There can also be an incredible amount of friction concerning getting IT projects from concept to reality in large organisations. Changes at the top could help to eradicate by invoking a more bi-modal IT culture and adoption of a devops approach to new projects. Cloud adoption is disruptive, not just in terms of outmanoeuvring the competition, but also internally and requires a big shift in attitude throughout. 

IT infrastructure vendors are in a strong position to help FS firms stay one step ahead. Along with the need to surf the regulatory tidal wave, the need for enterprise contracted flexibility is vital if banks are to embrace new technology for their core systems. Enterprises must be able to tailor their contracted services, but remain enterprise friendly to deliver the same level of functionality and agility as the specialist platforms. Very few providers offer this at the moment.

It could take decades to unwind legacy systems since core systems, which hold all the information on customers and products, are based on very old technology. How do you tackle them in a way that you don’t spin up big projects that take years to implement only to be finished in time to be outdated already? We’re seeing a shift from large organisations having significant investments in infrastructure to using service offerings where it makes sense, so that they can concentrate on their core business.
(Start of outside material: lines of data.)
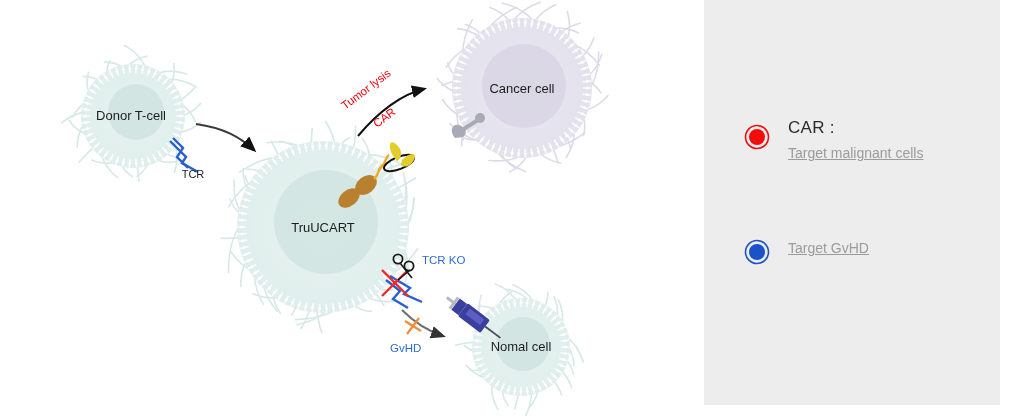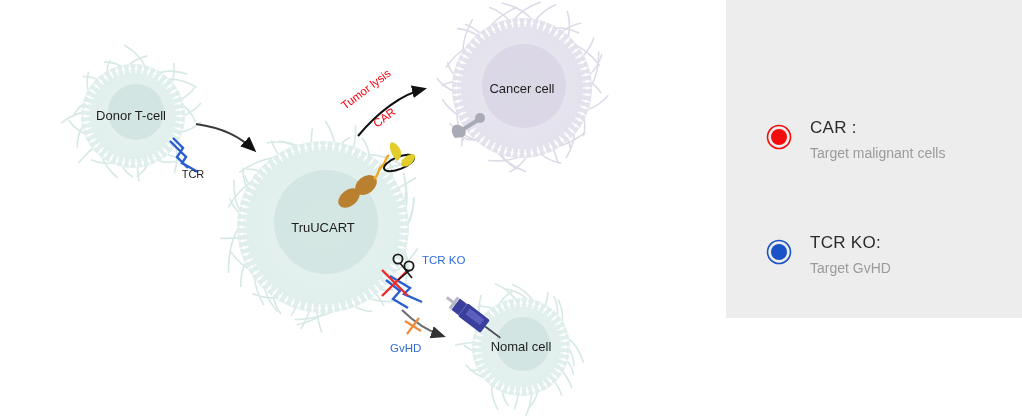--- a/index.html
+++ b/index.html
@@ -8,35 +8,35 @@
     background:#ffffff;
     font-family:"Liberation Sans", sans-serif;
     overflow:hidden;
   }
   #root{position:relative;width:1022px;height:417px;}
   #diagram-panel{
     position:absolute;left:0;top:0;width:726px;height:417px;
     background:#ffffff;
   }
   #legend-panel{
-    position:absolute;left:726px;top:0;width:296px;height:318px;
+    position:absolute;left:704px;top:0;width:296px;height:405px;
     background:#ededed;
   }
   .legend-item{position:absolute;left:40px;}
   #legend-item-car{top:118px;}
   #legend-item-tcrko{top:233px;}
   .legend-bullet{
     position:absolute;left:0;top:6px;width:26px;height:26px;
   }
   .legend-text{position:absolute;left:44px;top:0;}
   .legend-title{
     font-size:17px;color:#2b2b2b;letter-spacing:.3px;white-space:nowrap;
   }
   .legend-sub{
-    font-size:14px;color:#9b9b9b;margin-top:7px;white-space:nowrap;
+    font-size:14px;color:#9b9b9b;margin-top:7px;white-space:nowrap;text-decoration:underline;
   }
   svg{display:block;}
   .cell-label{
     font-family:"Liberation Sans", sans-serif;
     font-size:13px;fill:#1d1d1d;
   }
   .sm-label{font-family:"Liberation Sans", sans-serif;font-size:11px;}
   .red-label{fill:#f5000d;font-size:11.5px;font-family:"Liberation Sans", sans-serif;}
   .blue-label{fill:#2f6bd8;font-size:11.5px;font-family:"Liberation Sans", sans-serif;}
 </style>
@@ -759,19 +759,18 @@
         <div class="legend-sub">Target malignant cells</div>
       </div>
     </div>
 
     <div class="legend-item" id="legend-item-tcrko">
       <svg class="legend-bullet" viewBox="0 0 26 26">
         <circle cx="13" cy="13" r="11.5" fill="none" stroke="#1a52c8" stroke-width="1.6"></circle>
         <circle cx="13" cy="13" r="8" fill="#1a52c8"></circle>
       </svg>
       <div class="legend-text">
-        <div class="legend-title">TCR KO:</div>
         <div class="legend-sub">Target GvHD</div>
       </div>
     </div>
 
   </div>
 </div>
 
 </body></html>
Does a “one size fits all” service offering work or is it a Hobson’s choice (a “free” choice in which only one option is offered)? The core enterprise market cannot truly be unlocked for widespread adoption of cloud services with inflexibility in the service providers’ cloud platforms and contracting process. The pure cloud play vendors have set the standard for agile orchestration of virtual compute services but if FS organisations are going to see cloud technology deployed for core functionality, and used to tackle the big legacy problems, they must embrace the need for a much wider hybrid IT capability with enterprise contracting flexibility.